Below is a sample transaction. Notice, we can't tell which output comes from which input. They are all "tainted". Imagine a complicated transaction with hundreds of inputs and outputs, leading to multiple other transactions specifically designed to break the trace. It becomes very hard, effectively impossible to follow provenance. Which input/s contain the history of the 0.04 btc output in this transaction?

On chain data is incomplete and getting worse

Today, and much more so in the future, we will not receive bitcoin on chain, meaning we won't get a full bitcoin transaction on the network. We will receive everyday payments on a service layer we call Layer 2. These transactions don't necessarily have provenance data. Yes, some transactions will always occur on the transparent base layer, specifically the big money, who send $100 million in a single transaction, but 99% of people will not.

Layer 2 is becoming more viable by the day. I'd put it around bitcoin 2013 level of development and awareness. In 5-10 years time, layer 2 services will be extremely robust. Bitcoin can be sent via a lightning network transaction today, where individual transactions do not show up on the network. With modern and future upgrades, you will likely be able to stay in the lightning network indefinitely, transacting multiple times a day and never once leaving provenance data on chain.

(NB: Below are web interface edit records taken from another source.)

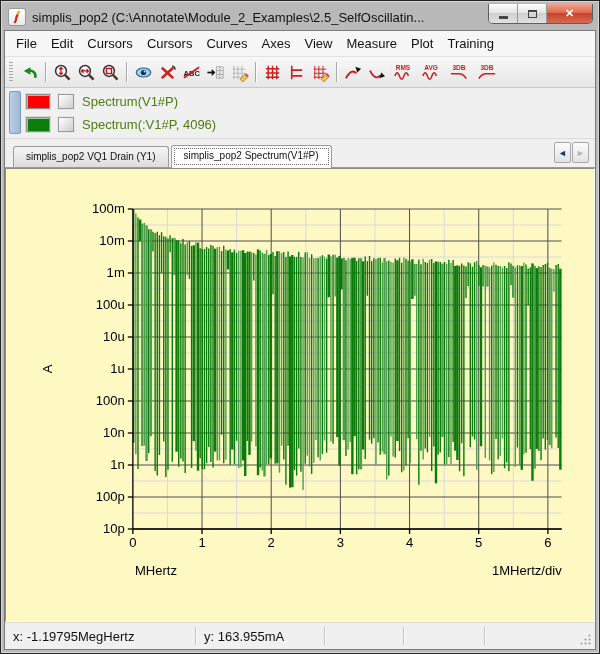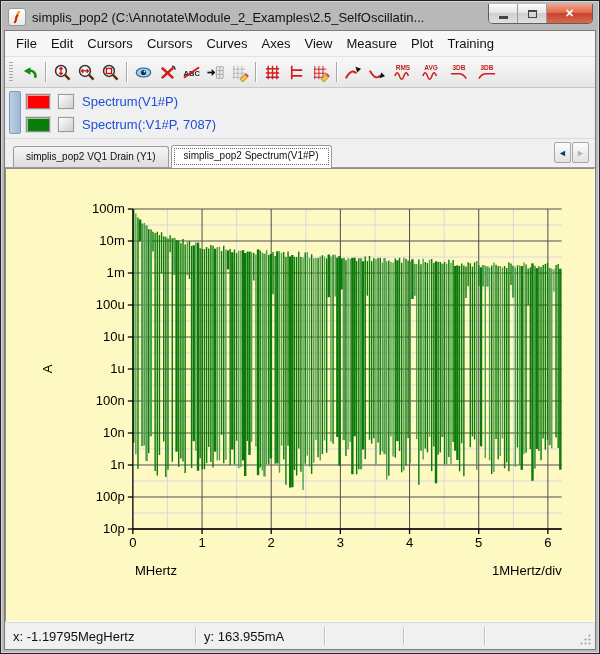--- a/index.html
+++ b/index.html
@@ -40,21 +40,21 @@
   .tb-btn.labeled svg{width:18px;height:9px;}
   
   .legend{background:#f0f0f0;padding:3px 0 4px 4px;display:flex;gap:5px;border-bottom:1px solid #dcdcdc;}
   .legend-strip{width:12px;border-radius:2px;background:linear-gradient(90deg,#b9cfe6,#9db9d6);
     border:1px solid #7d9cbd;flex:0 0 auto;}
   .legend-rows{display:flex;flex-direction:column;gap:3px;flex:1;}
   .legend-row{display:flex;align-items:center;gap:8px;height:20px;}
   .swatch{width:24px;height:15px;border:1px solid #8f8f8f;box-shadow:inset 1px 1px 0 rgba(255,255,255,.6), 0 0 0 1px #d8d8d8;}
   .legend-check{width:16px;height:15px;border:1px solid #9a9a9a;background:linear-gradient(135deg,#ffffff,#cdcdcd);
     box-shadow:0 0 0 1px #e8e8e8;}
-  .legend-label{font-size:13px;color:#1d4ed8;}
+  .legend-label{font-size:13px;color:#4d7c0f;}
   
   .tabbar{height:29px;background:#f0f0f0;display:flex;align-items:flex-end;padding:0 0 0 8px;position:relative;
     border-bottom:1px solid #9b9b9b;}
   .tab{font-size:10px;color:#111;padding:4px 12px 5px;border:1px solid #9b9b9b;border-bottom:none;
     border-radius:3px 3px 0 0;background:linear-gradient(#f5f5f5,#dddddd);margin-right:2px;white-space:nowrap;}
   .tab.active{background:#ffffff;position:relative;margin-bottom:-1px;padding-bottom:7px;
     outline:1px dotted #6a6a6a;outline-offset:-4px;}
   .tab-scroll{position:absolute;right:6px;top:3px;display:flex;gap:1px;}
   .tab-arrow{width:17px;height:21px;border:1px solid #a8a8a8;background:linear-gradient(#fcfcfc,#e2e2e2);
     display:flex;align-items:center;justify-content:center;font-size:9px;color:#123a6b;border-radius:2px;}
@@ -235,21 +235,21 @@
       <span class="legend-strip"></span>
       <div class="legend-rows" id="legendrows">
           <div class="legend-row">
             <span class="swatch" style="background:#ff0000"></span>
             <span class="legend-check"></span>
             <span class="legend-label">Spectrum(V1#P)</span>
           </div>
           <div class="legend-row">
             <span class="swatch" style="background:#0b7d0b"></span>
             <span class="legend-check"></span>
-            <span class="legend-label">Spectrum(:V1#P, 7087)</span>
+            <span class="legend-label">Spectrum(:V1#P, 4096)</span>
           </div>
         </div>
     </div>
 
     <div class="tabbar" id="tabbar">
       <span class="tab">simplis_pop2 VQ1 Drain (Y1)</span>
         <span class="tab active">simplis_pop2 Spectrum(V1#P)</span>
         <div class="tab-scroll">
         <span class="tab-arrow">◄</span>
         <span class="tab-arrow disabled">►</span>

Centralized layer 2's as well do not leak provenance data to the network. For example, you can keep coins on Cash App, send and receive, to and from other Cash App customers and not leak data to on chain provenance. A centralized layer 2 will also interact with decentralized versions, e.g. exchanges today are beginning to offer lightning network deposits and withdrawals.

Lastly, and most overlooked, is hardware sticks for bitcoin, like Opendime. These are USB sticks that can securely hold bitcoin where no one knows the private key. They are manufactured in a way to only reveal the private key, when a visible and physical part of the chip is broken. These sticks can hold any amount and physically change hands like bills or coins. No repeating transaction fee, no provenance data leaked. Perhaps, common denominations will emerge in the future, like 0.001 btc (~$50 today).

This #2 argument, falls short for the same equivocation of liquidity with fungibility, as well as the false assumption that provenance data on chain is sufficient to make satoshis non-fungible.

Conclusion

Bitcoin is fungible. The common arguments against its fungibility center around the equivocation of liquidity of individual units with fungibility of the broader asset. I demonstrated the sloppiness using the non-specific taint to condemn all UTXOs and its inadequacy to label all satoshis. Provenance data from chain analysis has also been debunked by showing it is limited and of questionable usefulness.